それは我々日本オオカミ協会(JWA)などの地道なしかし継続的な警鐘活動により、マスコミもようやくその実態を報道するようになったからである。しかし、その根本原因や抜本的な対策となると、マスコミの不勉強さが浮き彫りになってくる。

つい最近(2012年6月17日)でも、東京新聞の日曜版(大図解シリーズ No.1048)に、シカとイノシシによる各都道府県別の被害額が取り上げられていた。
そして、その原因として、①農山村の過疎化、②猟師の高齢化による狩猟の減少、③農作物の放置と生ゴミの不始末や餌付け、④地球の温暖化の4つを指摘していたが、最大の原因であるオオカミを絶滅させたことには全く触れていない。また、食害の対策にしても、①里山に緩衝帯を設け、田畑との境界線上に柵を設置、②電気柵やトタンなどの防護柵で田畑を囲う、③皮はぎ防止の樹木のネット掛け、④捕獲や追い払いといった、これまでに既に試みられ、その効果の割には、設置や維持管理に莫大な費用と労力がかかり、地方自治体の財政をより一層悪化させきた弥縫(びほう)策しか指摘していない。

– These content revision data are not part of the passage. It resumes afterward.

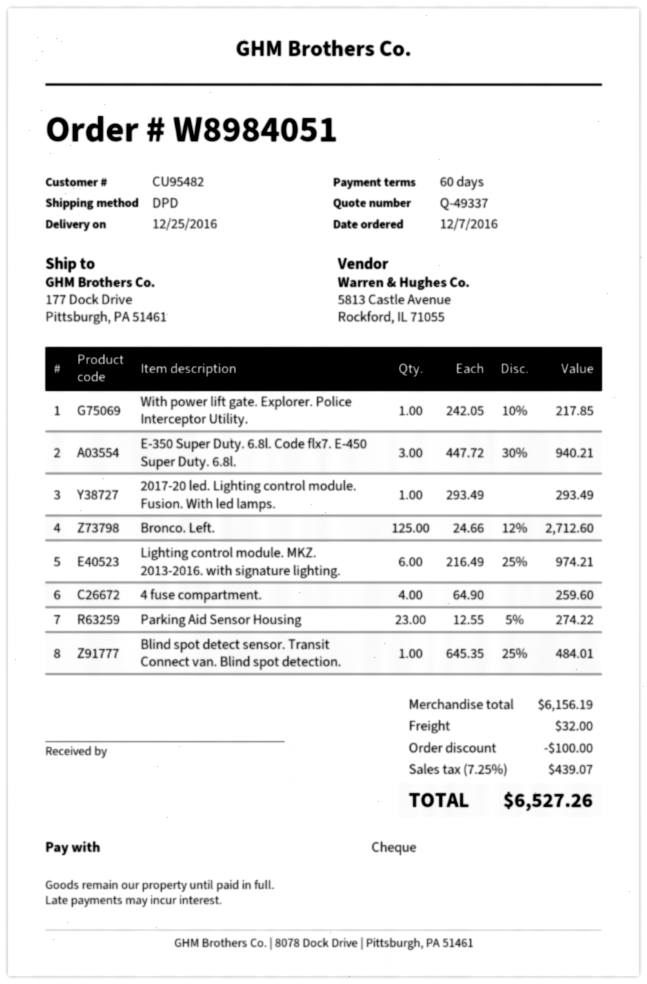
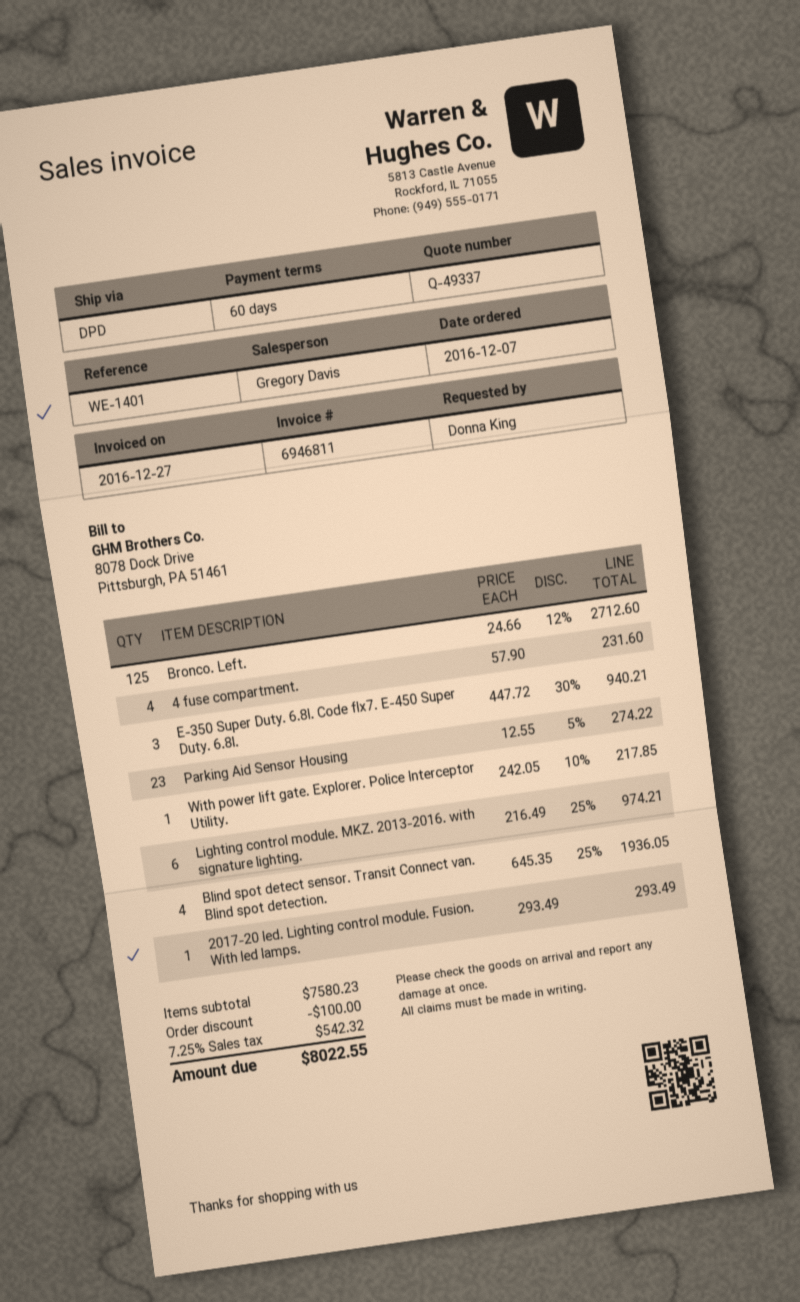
4 fuse compartment.: 4 x 64.90 = 259.60 -> 4 x 57.90 = 231.60
Blind spot detect sensor. Transit Connect van. Blind spot detection.: 1 x 645.35 - 25% = 484.01 -> 4 x 645.35 - 25% = 1936.05
subtotal: 6156.19 -> 7580.23
shipping: 32.00 -> none
tax: 7.25% = 439.07 -> 7.25% = 542.32
total: 6527.26 -> 8022.55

すでにいくつかの自治体は、根本的な改善策はオオカミの復活しかないことに気付き始めている。しかし、ワシントン条約の対象となっているオオカミの再導入には、農水省や環境省など国家機関がその重い腰を上げなければならないが、霞ヶ関の多くの官僚たちの認識はまだそこまでには至っていない。
また、かなりの日本人がいまだに明治時代のからの「赤頭巾ちゃん」症候群に洗脳されたままの状態にいる。

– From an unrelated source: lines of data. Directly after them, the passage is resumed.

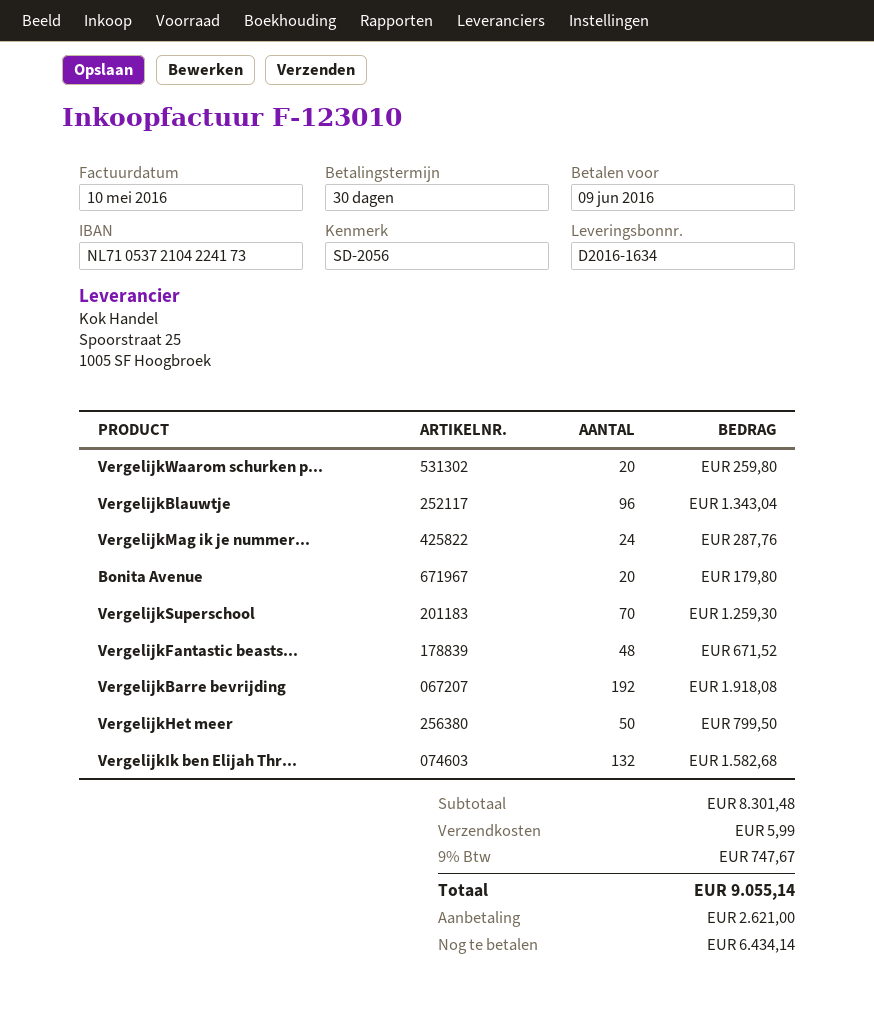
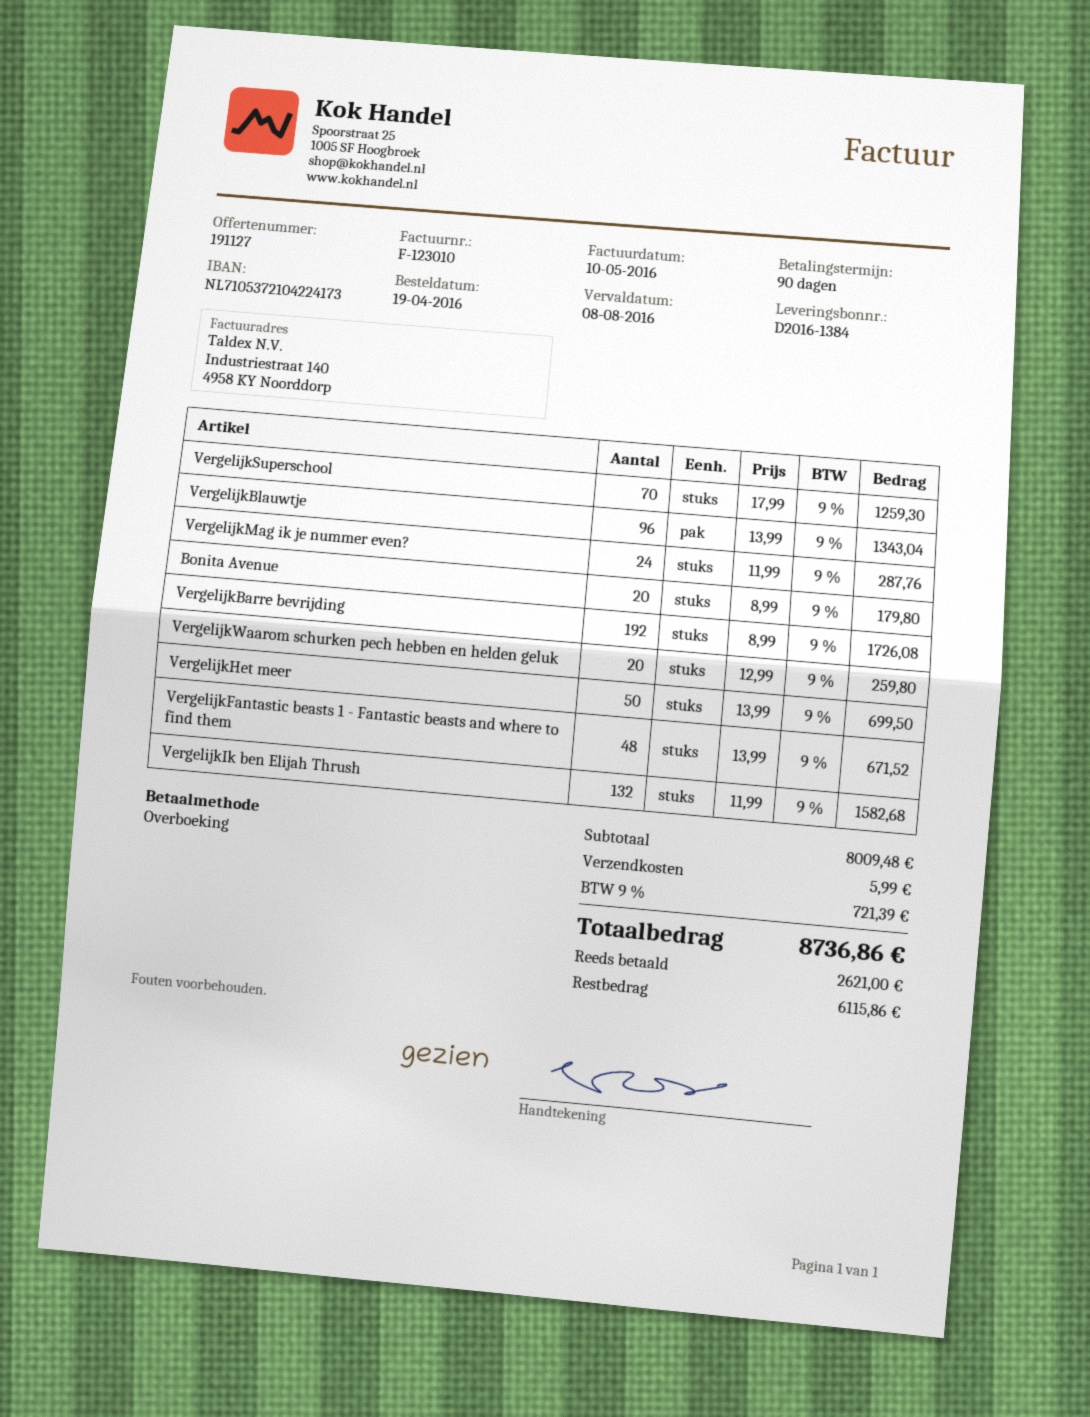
delivery note number: D2016-1634 -> D2016-1384
payment terms: 30 days -> 90 days
due date: 2016-06-09 -> 2016-08-08
VergelijkBarre bevrijding: 192 for 1918.08 -> 192 for 1726.08
VergelijkHet meer: 50 for 799.50 -> 50 for 699.50
subtotal: 8301.48 -> 8009.48
tax: 9% = 747.67 -> 9% = 721.39
total: 9055.14 -> 8736.86
balance: 6434.14 -> 6115.86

これら「認識障害」の日本人たちには、オオカミ再導入によるアメリカやドイツの自然の回復やオオカミとの共存の実例、またオオカミがヒトを襲うことは事実上ないこと、家畜への被害も少なくとも日本の場合には殆ど考えられず、たとえあったとしても、現在のシカやイノシシの被害とは比較にならないほどであること一つ一つ示しながら洗脳を解くしかないのかもしれない。
明治時代に日本からオオカミを絶滅させてしまった我々日本人だが、明治になってからの急速な近代化の課程の中で犯してしまった罪過のツケが今日になって回ってきた感がある。
「光ある所に影あり」のたとえの通り、西洋列強を模倣して近代国家に変貌したことで列強の植民地にならずに済み、日本語と日本文化を守ったことが明治の「光」としたら、他方、山地に囲まれた稲作民族の日本人が、牧畜民族の身勝手なオオカミ感をそのまま受け入れて、これまで「大口の真神」として素朴に崇めてきたオオカミを滅ぼしたのは明治の「光」から生じた「影」である。
アトラトルに代表される槍投器や弓矢と言った「飛び道具」の発明、さらにはオオカミからイヌを創り出したことで、人類はスーパーハンターになり、今や地球上に70億というとてつもない数に異常繁殖している。

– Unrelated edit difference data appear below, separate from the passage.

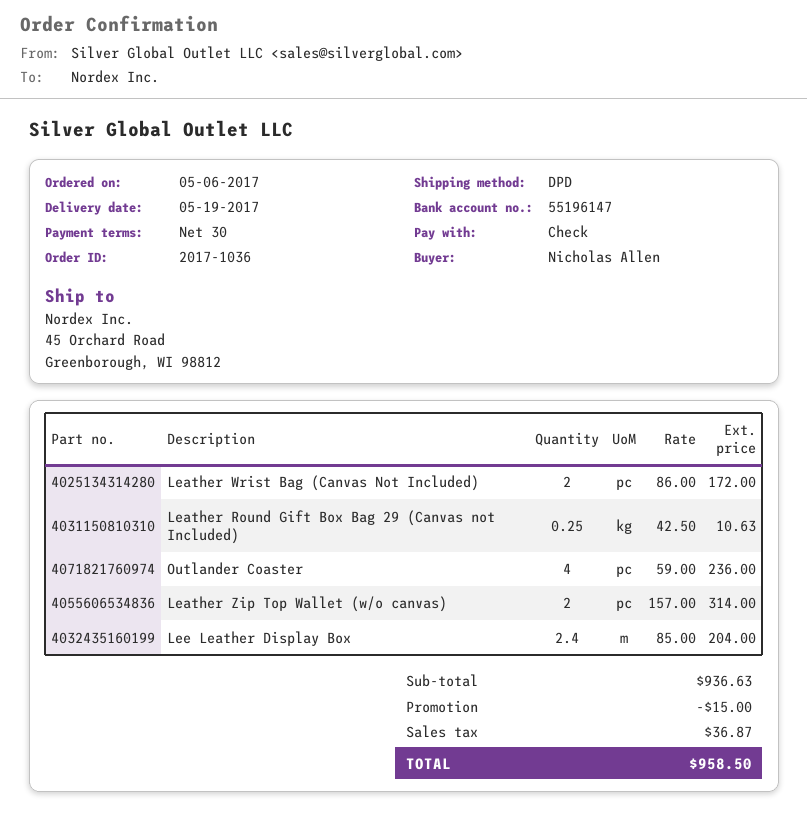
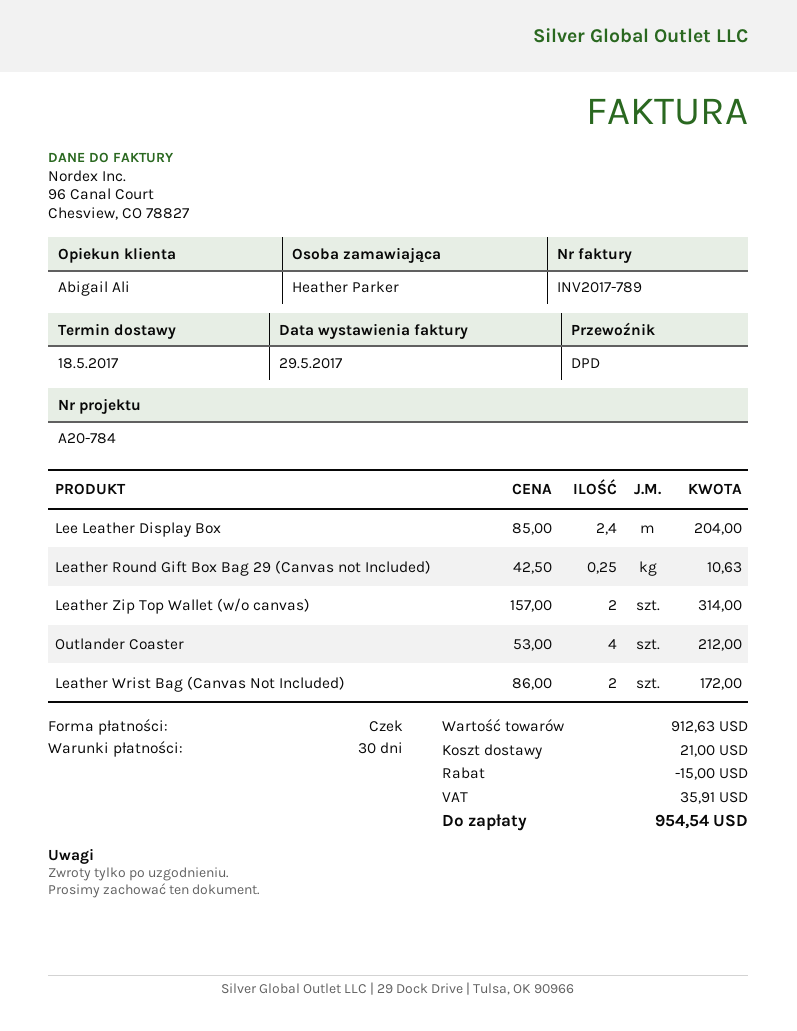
delivery date: 2017-05-19 -> 2017-05-18
ordered by: Nicholas Allen -> Heather Parker
Outlander Coaster: 4 x 59.00 = 236.00 -> 4 x 53.00 = 212.00
subtotal: 936.63 -> 912.63
shipping: none -> 21.00
tax: 36.87 -> 35.91
total: 958.50 -> 954.54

「地球にやさしく」というが、究極の「地球にやさしい」形とは、人類がこの地球からいなくなることなのかもしれない。しかし、それは自己否定による究極の「自己矛盾」でもあろう。
人類が地球環境にとって有害であるのなら、その有害性を軽減させることが、現在の人類に課せられた責務だと考えている。そこには人間中心主義と言う意味でのヒューマニズムを越える新たな哲学が求められるであろう。

日本におけるオオカミの再導入(復活)もそのような一例であり、責務でもあるのではないだろうか。